Yes, our government is selling forests that you and I own, driving a sub-population of grizzly bears toward extinction, while simultaneously depleting the provincial treasury. This unenlightened behaviour places far more than just grizzly bears at risk. It damages our own forest industry’s hard-fought efforts in international markets to have our forest practices independently certified as sustainable.

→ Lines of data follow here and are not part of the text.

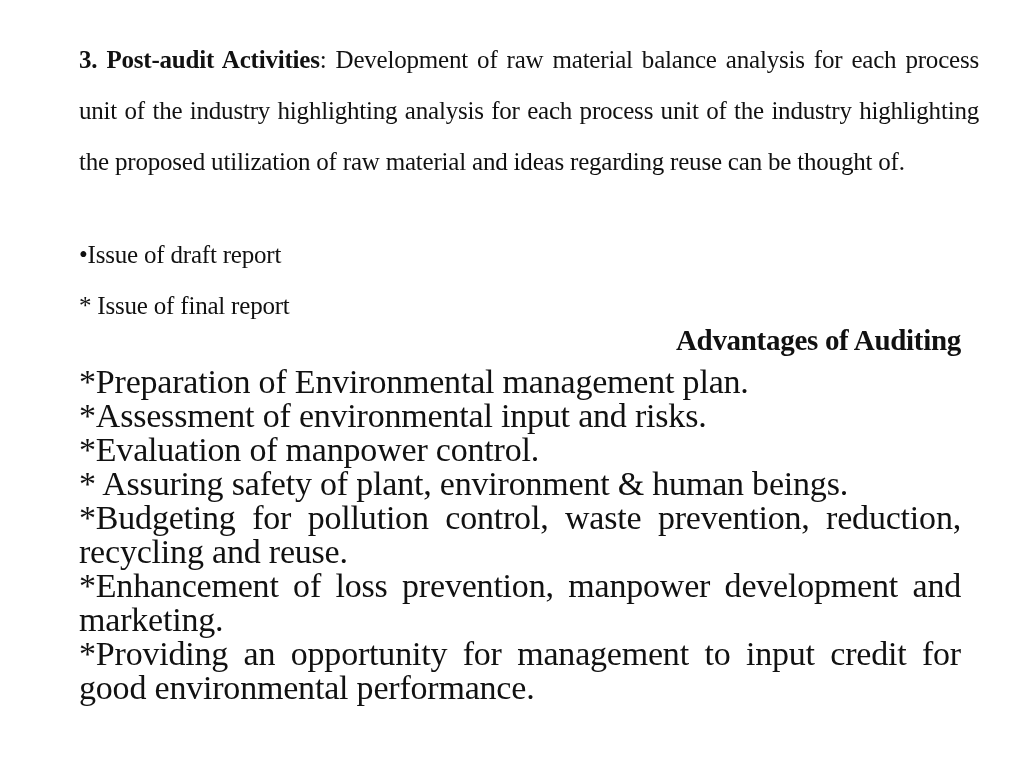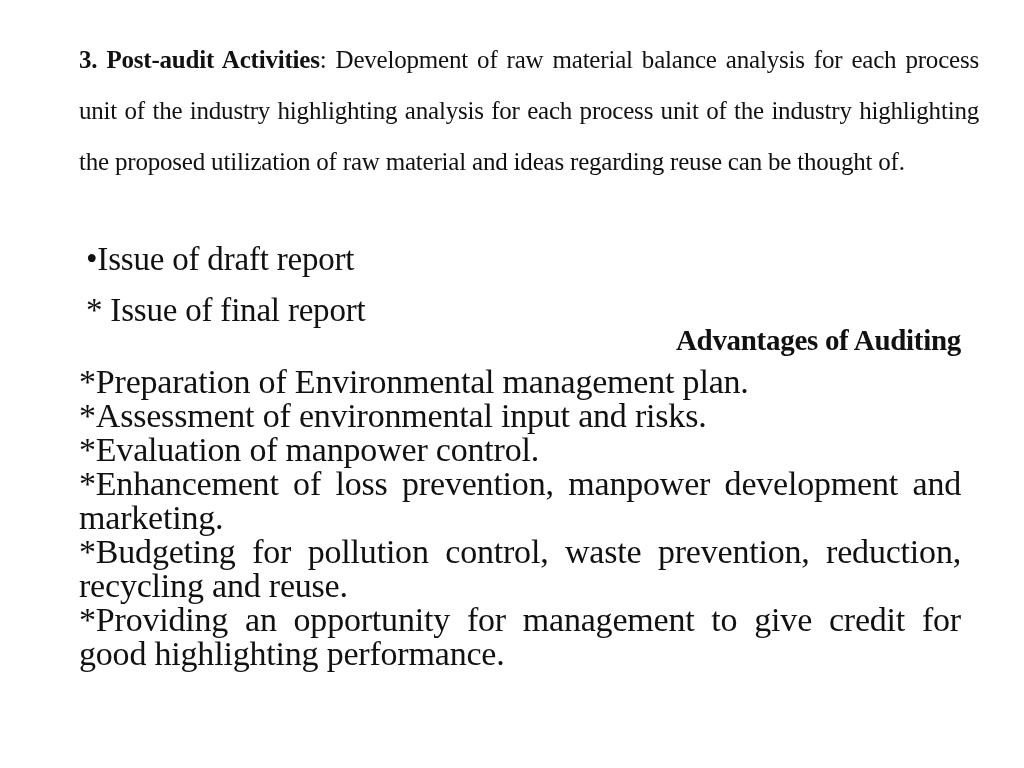"•Issue of draft report" .line { font-size: 33px -> 25px; left: 7px -> 0 }
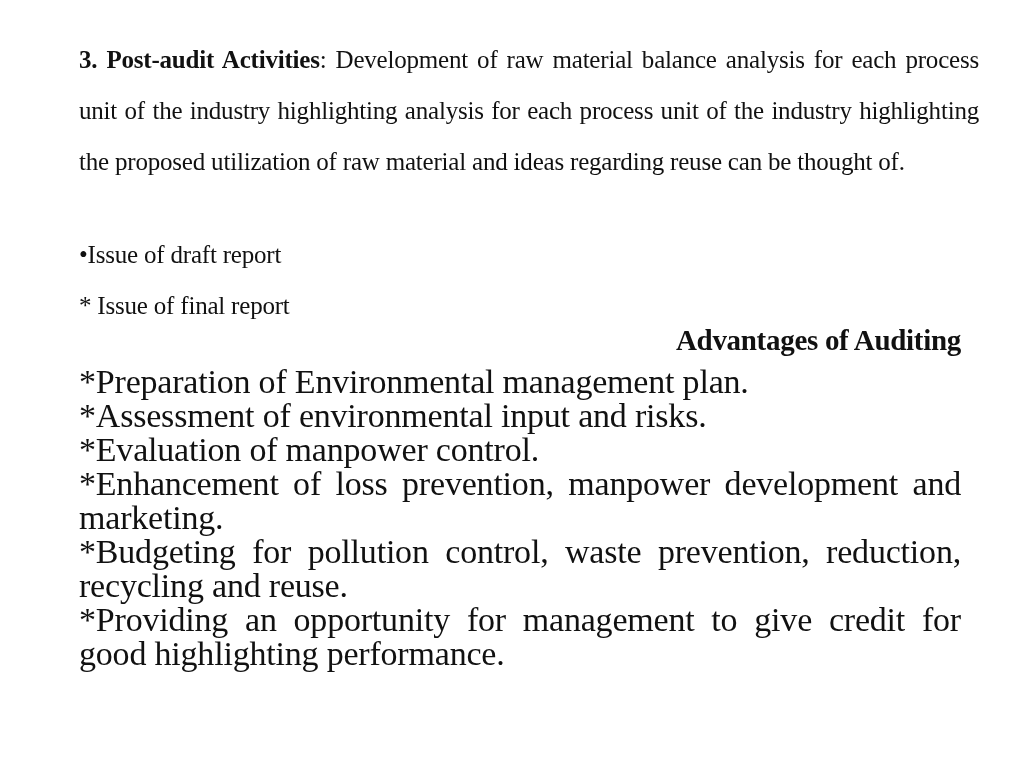"* Assuring safety of plant," div { html: none -> <div>* Assuring safety of plant, environment &amp; human beings.</div> }
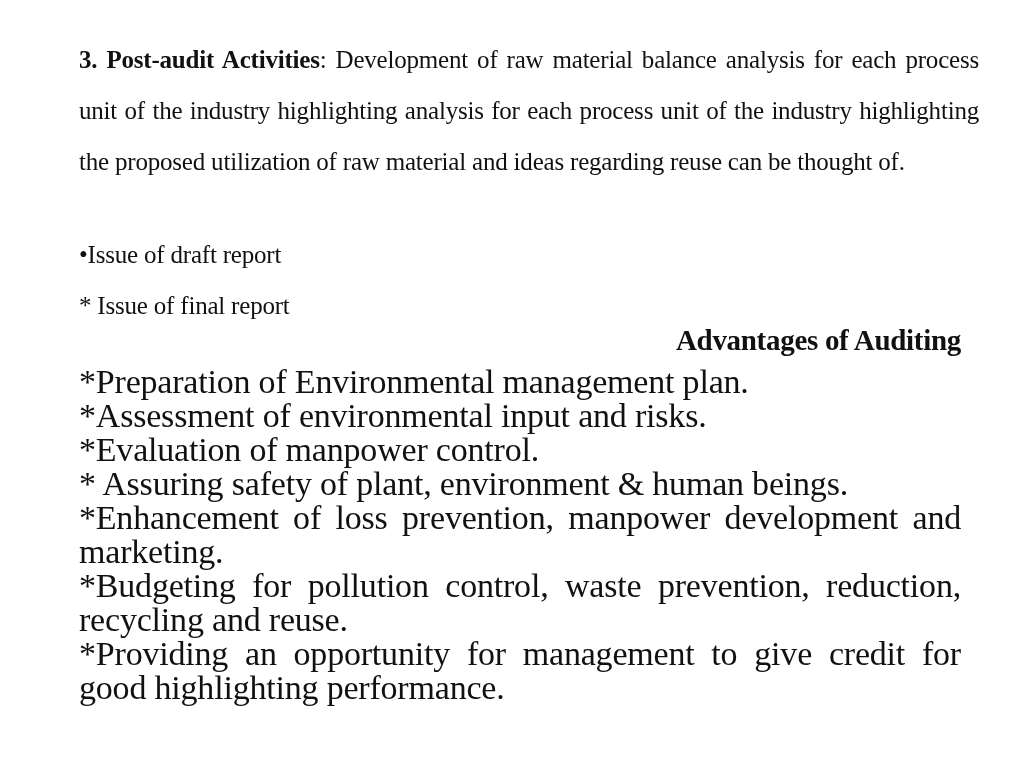"*Enhancement of loss prevention," div { order: before "*Budgeting for pollution control, waste" -> after "*Budgeting for pollution control, waste" }
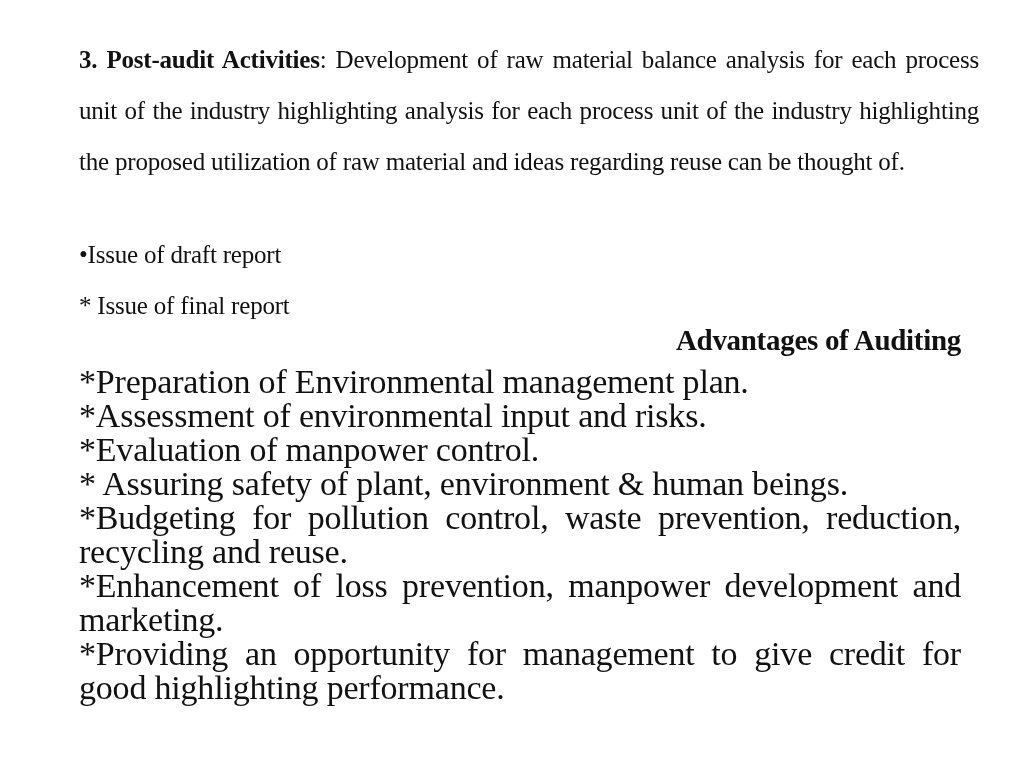"*Providing an opportunity for management" div { text: give credit for good highlighting -> input credit for good environmental }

Forest practices that are more than just about the trees we cut down to make forest products, but also about the clean air and water that forests provide and the plant and animal life that they sustain.
 
The good news is that there’s a way out of this dilemma - one that would improve prospects not only for the Granby’s grizzlies, but eight other grizzly bear populations that the Ministry of Environment considers at risk.
 
BC Timber Sales should immediately halt auctioning timber and approving new roads in the most contentious areas, pending a proper assessment of what is needed to protect bear populations and our international reputation.
 
Modest reductions in timber auctions might also have the added benefit of reducing available supplies, which could put upward pressure on prices, helping to ensure greater profitability for BC Timber Sales in future years.
 
The province should then turn its attention to what is by far the biggest threat to forest industry workers. Yes, they too are at risk, thanks to a decade-plus rush of investment capital out of the province and the closure of dozens of sawmills, the end result of which is escalating exports of raw, unprocessed logs from BC to workforces beyond our borders. If we held on to more of those logs and embraced adding more value to forest products across the spectrum, we could scale back logging tomorrow while increasing overall forest industry employment.
 
The time has come to get back to the progressive, sustainable development principles embraced by governments 20 years ago. Unnecessarily depleting our ecological capital does neither grizzly bears nor forest industry workers any good.
 
Anthony Britneff recently retired from a 40-year career with the BC Forest Service during which he held senior professional positions in inventory, reforestation and forest health. Ben Parfitt is a resource policy analyst with the Canadian Centre for Policy Alternatives and author of Managing BC’s Forests for a Cooler Planet: Carbon Storage, Sustainable Jobs and Conservation.